Wpis z mikrobloga

@wspodnicynamtb: ciesze sie ze sie podoba. osobiscie jezeli podjazdy w spd, to 99% z siodla, gdy juz rozruszaja sie gorne partie ud, ktore to nie sa uzywane w przypadku normalnej jazdy ( a przynajmniej tego nie odczulem ) jest na prawde kosmos i znaczna roznica.

preferujesz twarde przelozenia, czy wyzsza kadencje?
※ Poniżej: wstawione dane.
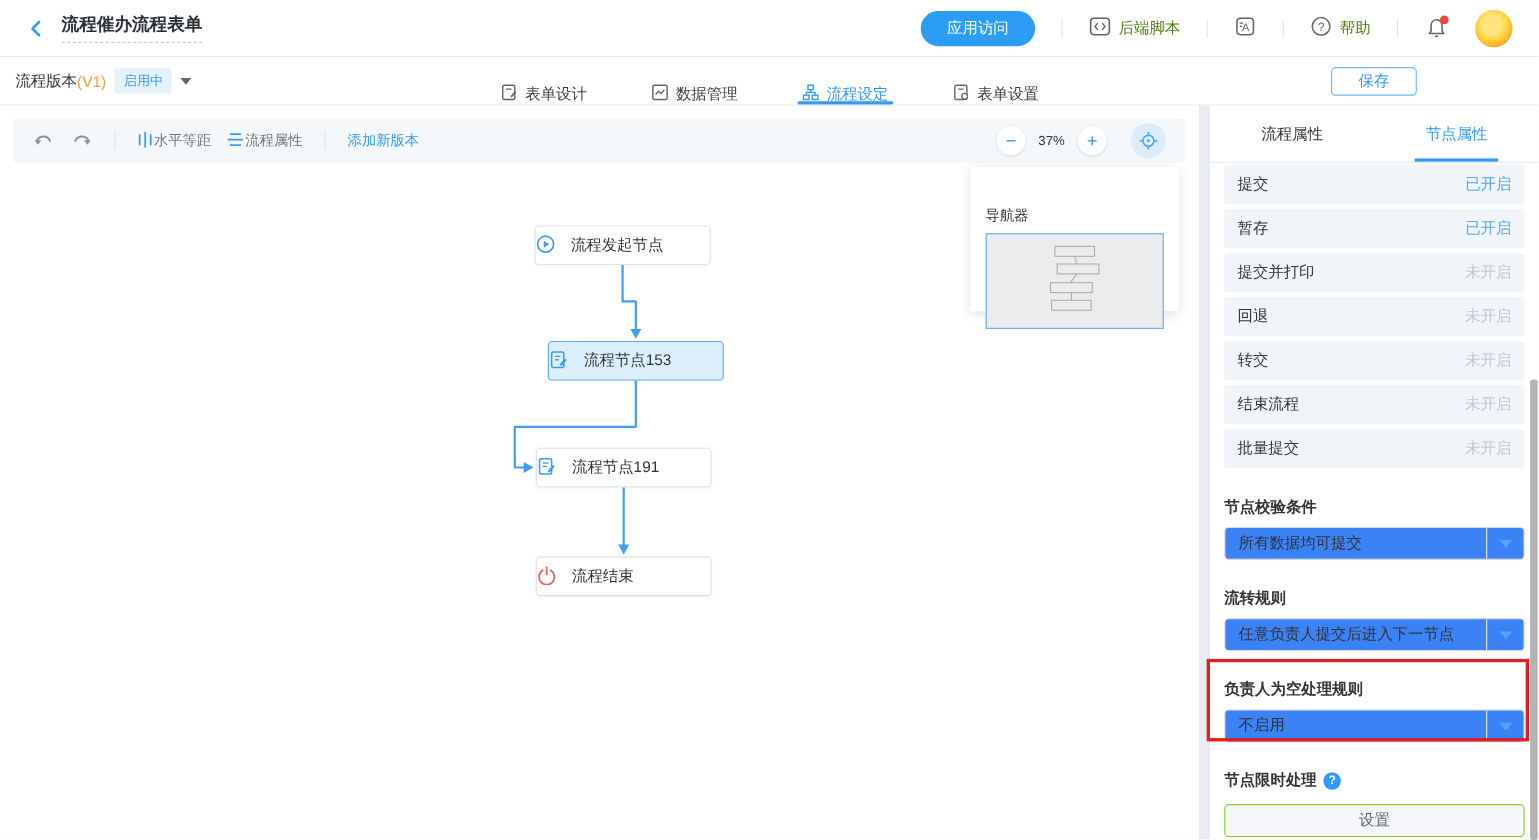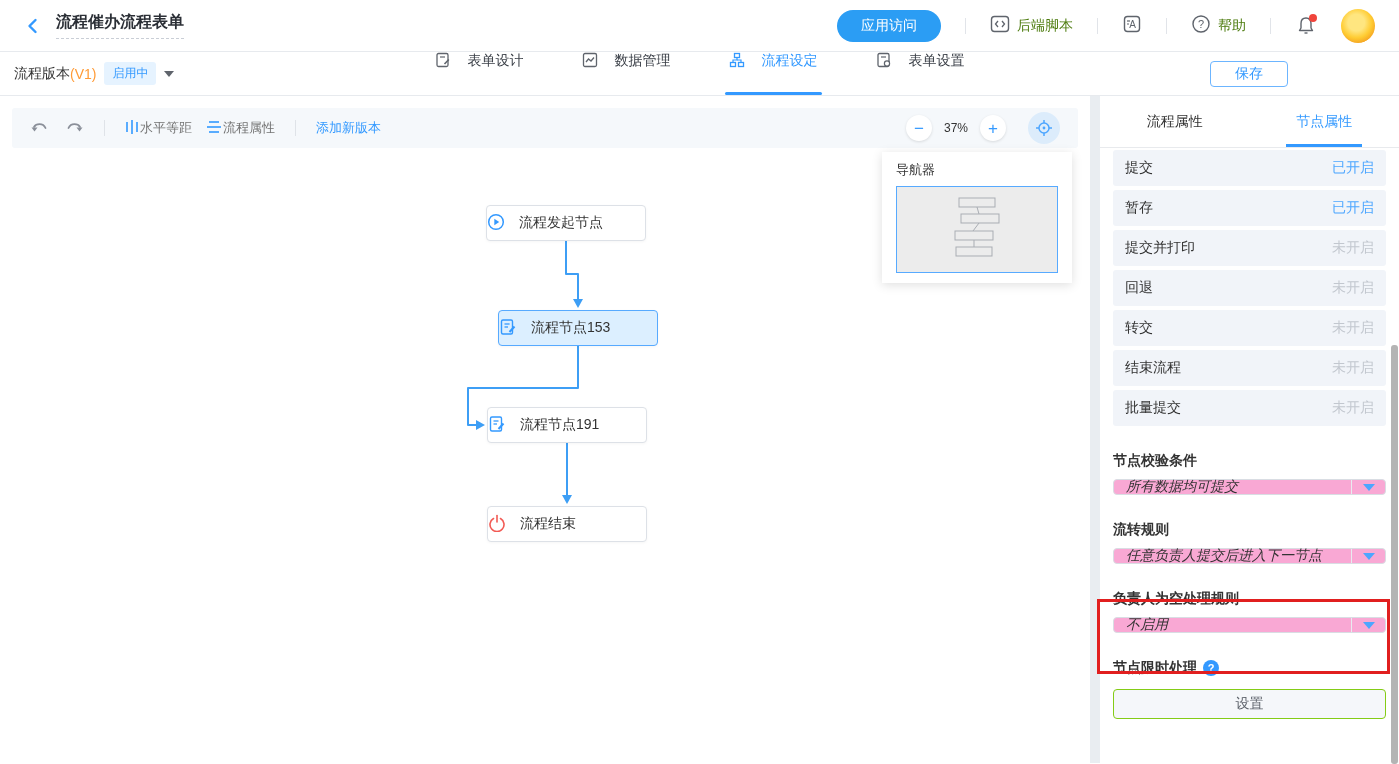"表单设计" .nav-tab { align-items: flex-start -> flex-end; gap: 17px -> 7px }
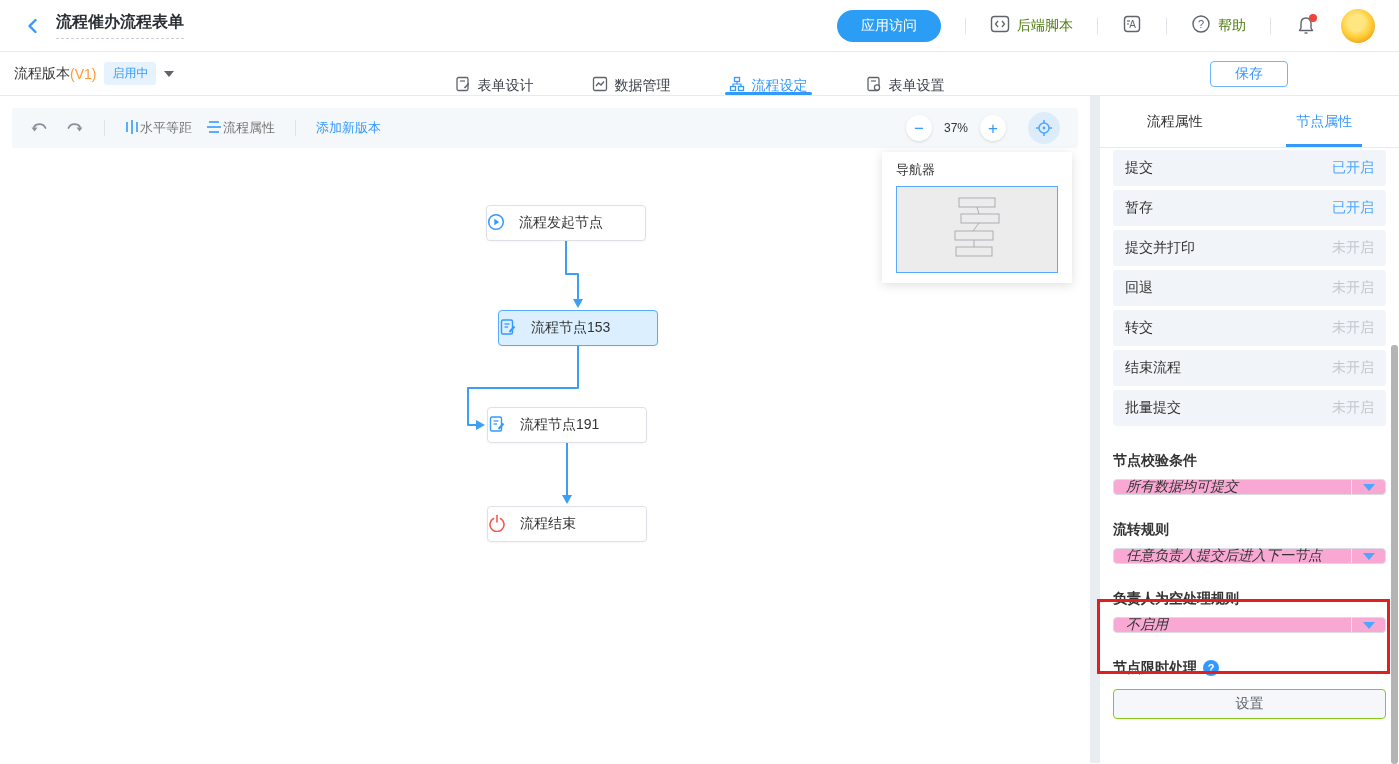"导航器" .nav-title { margin-top: none -> 26px }
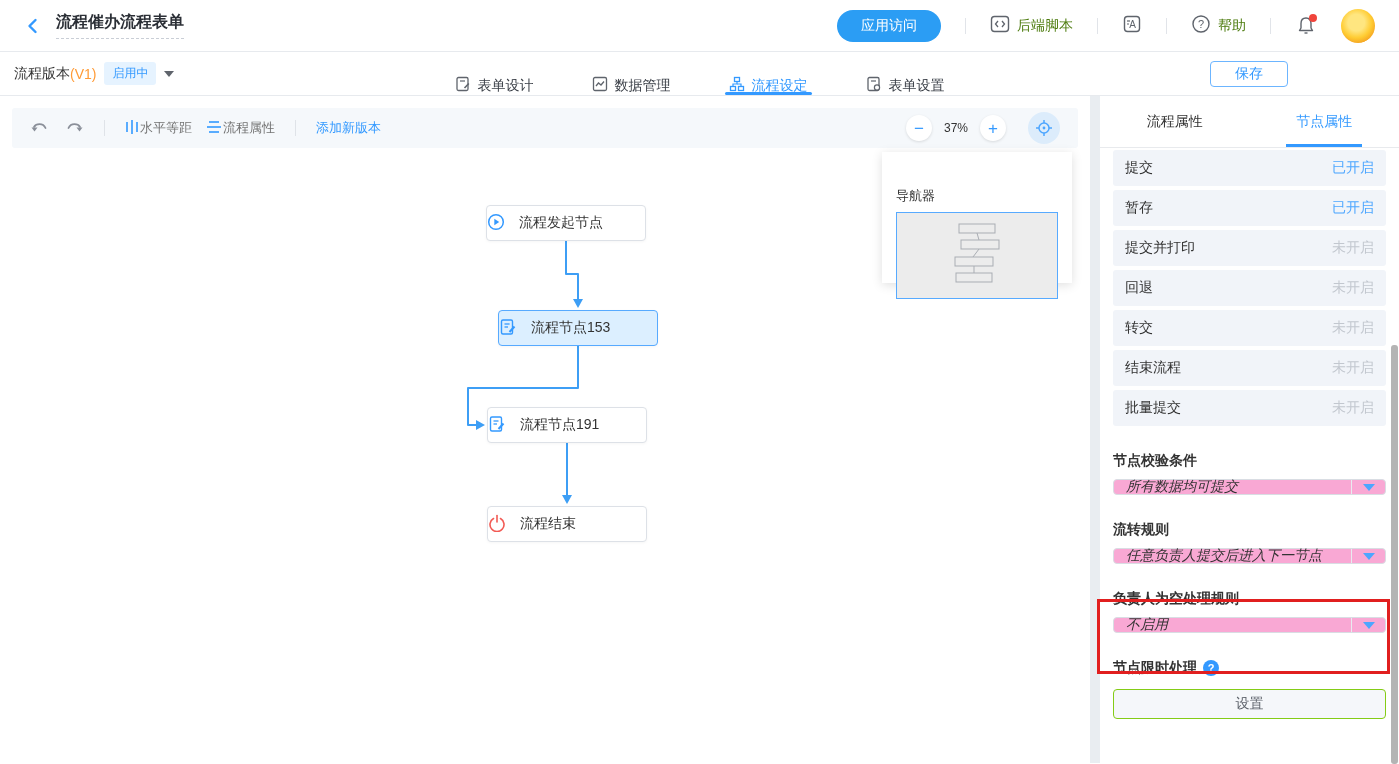"所有数据均可提交" .select-box { background: #f9a8d4 -> #3b82f6; font-style: italic -> none; height: 16px -> 30px }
@wspodnicynamtb: kolana me cierpia, pod wplywem alkoholu zrobilem sobie krzywde w oba i nie wiem czy wroce do tego co robilem kiedys. obrotow slonce nie licze, gdyz cyferkami jakos nigdy sie nie zajmowalem, ot dopasowywalem co trzeba pod swoje wygodne dupsko i jezdzilem. pamietaj tylko, ze w krytycznych sytuacjach z SPD nie tak latwo sie wypiac - w pamieci na dlugo zostanie mi moj kontakt z trolejbusem, gdzie szlifowalem po asfalcie
@wspodnicynamtb: czotekobiety. to sa szosowe, mam racje? ja zaczynalem od jakichs podstawowych dwustronnych mtb, pozniej troche sensowniejsze ale rowniez utrzymane w podobnej koncepcji. teraz troche inaczej pewnie bym do tego podszedl. jakie obuwie do tego doczarowalas?